1971 │168: mov r10,r15
# ... other instructions ...
2049 │ mov rbx,rbp
And finally, we have some bitshift instructions, which perform the equivalent of multiplying the number stored inside of a register by 32 or 64, but faster…
2006 │ shl r10,0x5
# ... other instructions ...
3900 │ shl rbx,0x5
# ... other instructions ...
2126 │ shl r15,0x6
# ... other instructions ...
1972 │ shl rbp,0x6
…but those are a little more worrying to see around because they come from those ugly memory loads that we mentioned earlier.
For example, if we take the last integer load from the loop…
1970 │ mov rbp,QWORD PTR [rsp+0x10]
…a copy of it is multiplied by 32…
2049 │ mov rbx,rbp
# ... other instructions ...
3900 │ shl rbx,0x5
…while the original value is multiplied by 64…
1972 │ shl rbp,0x6
…and this gives us the rbx and rbp row offsets that are later used as the
center and bottom row offsets of all input address calculations (see above).
Similarly, if we take previous integer load at the end of the loop…

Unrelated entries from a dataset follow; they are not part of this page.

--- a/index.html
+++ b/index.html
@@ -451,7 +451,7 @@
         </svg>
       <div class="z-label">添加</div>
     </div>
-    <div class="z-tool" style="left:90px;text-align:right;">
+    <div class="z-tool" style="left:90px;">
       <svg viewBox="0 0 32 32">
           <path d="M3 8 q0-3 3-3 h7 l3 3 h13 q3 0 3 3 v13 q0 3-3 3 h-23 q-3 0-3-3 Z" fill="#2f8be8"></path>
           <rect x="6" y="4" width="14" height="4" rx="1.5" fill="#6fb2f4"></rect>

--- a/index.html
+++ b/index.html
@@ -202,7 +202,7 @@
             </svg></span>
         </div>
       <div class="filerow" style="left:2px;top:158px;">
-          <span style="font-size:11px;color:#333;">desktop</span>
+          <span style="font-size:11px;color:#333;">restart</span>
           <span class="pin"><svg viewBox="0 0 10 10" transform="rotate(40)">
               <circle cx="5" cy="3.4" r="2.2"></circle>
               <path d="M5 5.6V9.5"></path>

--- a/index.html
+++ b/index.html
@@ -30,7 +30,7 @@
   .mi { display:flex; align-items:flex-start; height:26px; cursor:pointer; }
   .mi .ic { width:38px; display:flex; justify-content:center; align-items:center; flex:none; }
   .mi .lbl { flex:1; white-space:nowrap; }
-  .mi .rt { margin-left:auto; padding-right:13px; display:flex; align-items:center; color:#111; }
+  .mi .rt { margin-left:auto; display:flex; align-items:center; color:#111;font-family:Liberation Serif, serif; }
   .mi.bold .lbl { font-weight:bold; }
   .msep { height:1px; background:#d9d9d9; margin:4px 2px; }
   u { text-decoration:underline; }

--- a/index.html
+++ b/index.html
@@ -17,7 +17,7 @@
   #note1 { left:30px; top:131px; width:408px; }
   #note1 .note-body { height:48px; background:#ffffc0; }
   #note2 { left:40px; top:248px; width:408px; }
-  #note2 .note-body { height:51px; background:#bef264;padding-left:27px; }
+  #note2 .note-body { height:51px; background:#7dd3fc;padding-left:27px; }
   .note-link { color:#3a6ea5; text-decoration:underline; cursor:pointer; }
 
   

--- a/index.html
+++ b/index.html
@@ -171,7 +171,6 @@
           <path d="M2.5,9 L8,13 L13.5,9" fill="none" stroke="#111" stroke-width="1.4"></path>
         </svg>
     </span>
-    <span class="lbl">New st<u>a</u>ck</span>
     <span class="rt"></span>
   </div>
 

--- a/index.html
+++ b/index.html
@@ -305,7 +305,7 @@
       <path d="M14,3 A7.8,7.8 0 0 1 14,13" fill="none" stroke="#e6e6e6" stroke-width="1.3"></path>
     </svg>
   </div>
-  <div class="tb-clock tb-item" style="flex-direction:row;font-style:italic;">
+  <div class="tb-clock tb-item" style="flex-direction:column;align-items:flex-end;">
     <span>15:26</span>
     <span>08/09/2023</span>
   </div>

1946 │ mov r15,QWORD PTR [rsp+0x8]
…a copy of it is multiplied by 32…
1971 │168: mov r10,r15
# ... other instructions ...
2006 │ shl r10,0x5
…while the original value is multiplied by 64…
2126 │ shl r15,0x6
…and this gives us the r10 and r15 column offsets that are later used as
the center and right column offsets of all input address calculations (see
above).
The reason why it is worrying to see this code is that the compiler should not be computing these offsets on every loop iteration. It should compute them once and reuse them across all iterations.
If the compiler does not manage to do this, it means that it failed to prove
that the row/column stride of the input ArrayViews does not change between
loop iterations. And as a result, the generated code has to keep doing the
following…
- Load the array row/column stride, which
ndarraycounts as a number of elements - Multiply it by the element size, which is 32 bytes for AVX SIMD vectors, to get offset or each row/column of the 3x3 input window in bytes.
- Multiply the same stride by 64, which is two times the element size, to get the offset between the first and last row/column in bytes.
Isn’t there a way we could do better?
Fixing the problem
All of the above actually happens due to a tiny instruction at the top of the
assembly snippet, which is not exercised a lot by the CPU and therefore not
highlighted by perf annotate:
2 │ → call grayscott_exercises::stencil_iter
Even though this code is not called often, the presence of this instruction
means that the Rust compiler did not inline the constructor of our custom
iterator into the update() function, and therefore had to perform some
optimization passes without knowing what this function does.
As a result, the compiler’s optimization passes did not know the initial state of the iterator as perfectly as it could have, and because of this they had to take some pessimistic assumptions, resulting in the poor code generation discussed above.
The author of this course tried to warn the compiler about the danger of not
inlining iterator code by the #[inline] directive, which increases the
compiler’s tendency to inline a particular function…
#[inline] // <- This should have helped
fn stencil_iter<'data, const SIMD_WIDTH: usize>(
// [ ... ]
…but alas, the compiler did not take this gentle hint. So we are going to need to switch to a less gentle hint instead:
#[inline(always)] // <- This is guaranteed to help
fn stencil_iter<'data, const SIMD_WIDTH: usize>(
// [ ... ]
With this single line change, we get much more optimal generated code, which contains exactly 6 non-SIMD instructions on the inner loop path: 4 pointer additions and one end-of-loop comparison + branch duo. That’s the way it should be.
Exercise
Implement this optimization and measure its performance impact on your machine. You should not expect a huge benefit because we are not bottlenecked by these integer operations, but it should still be a nice little performance boost worth taking.